Data in this exercise START

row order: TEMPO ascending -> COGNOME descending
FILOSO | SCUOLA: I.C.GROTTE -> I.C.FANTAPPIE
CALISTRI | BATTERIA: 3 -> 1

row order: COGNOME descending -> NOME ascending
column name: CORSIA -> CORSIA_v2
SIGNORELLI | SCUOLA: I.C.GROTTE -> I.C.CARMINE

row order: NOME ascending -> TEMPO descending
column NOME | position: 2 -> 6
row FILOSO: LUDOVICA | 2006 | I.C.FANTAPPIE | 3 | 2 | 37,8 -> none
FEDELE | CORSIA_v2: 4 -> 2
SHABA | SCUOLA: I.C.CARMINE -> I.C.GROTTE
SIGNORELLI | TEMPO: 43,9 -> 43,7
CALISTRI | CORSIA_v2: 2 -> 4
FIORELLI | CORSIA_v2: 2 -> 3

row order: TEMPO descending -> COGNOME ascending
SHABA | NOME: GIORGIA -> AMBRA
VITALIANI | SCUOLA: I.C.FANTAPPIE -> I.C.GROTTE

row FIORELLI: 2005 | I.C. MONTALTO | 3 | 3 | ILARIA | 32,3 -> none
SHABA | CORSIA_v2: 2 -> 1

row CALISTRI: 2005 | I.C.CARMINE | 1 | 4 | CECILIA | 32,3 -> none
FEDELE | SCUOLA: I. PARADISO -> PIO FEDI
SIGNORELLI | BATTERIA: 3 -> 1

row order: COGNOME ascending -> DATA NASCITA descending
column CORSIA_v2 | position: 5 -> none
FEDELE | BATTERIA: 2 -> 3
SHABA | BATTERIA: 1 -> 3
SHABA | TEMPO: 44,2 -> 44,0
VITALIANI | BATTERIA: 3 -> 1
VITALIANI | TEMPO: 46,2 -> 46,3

Data in this exercise END

What this task involves:
Locate and copy each line in the data above that includes the word "GROTTE".

Exercise result:
FILOSO | SCUOLA: I.C.GROTTE -> I.C.FANTAPPIE
SIGNORELLI | SCUOLA: I.C.GROTTE -> I.C.CARMINE
SHABA | SCUOLA: I.C.CARMINE -> I.C.GROTTE
VITALIANI | SCUOLA: I.C.FANTAPPIE -> I.C.GROTTE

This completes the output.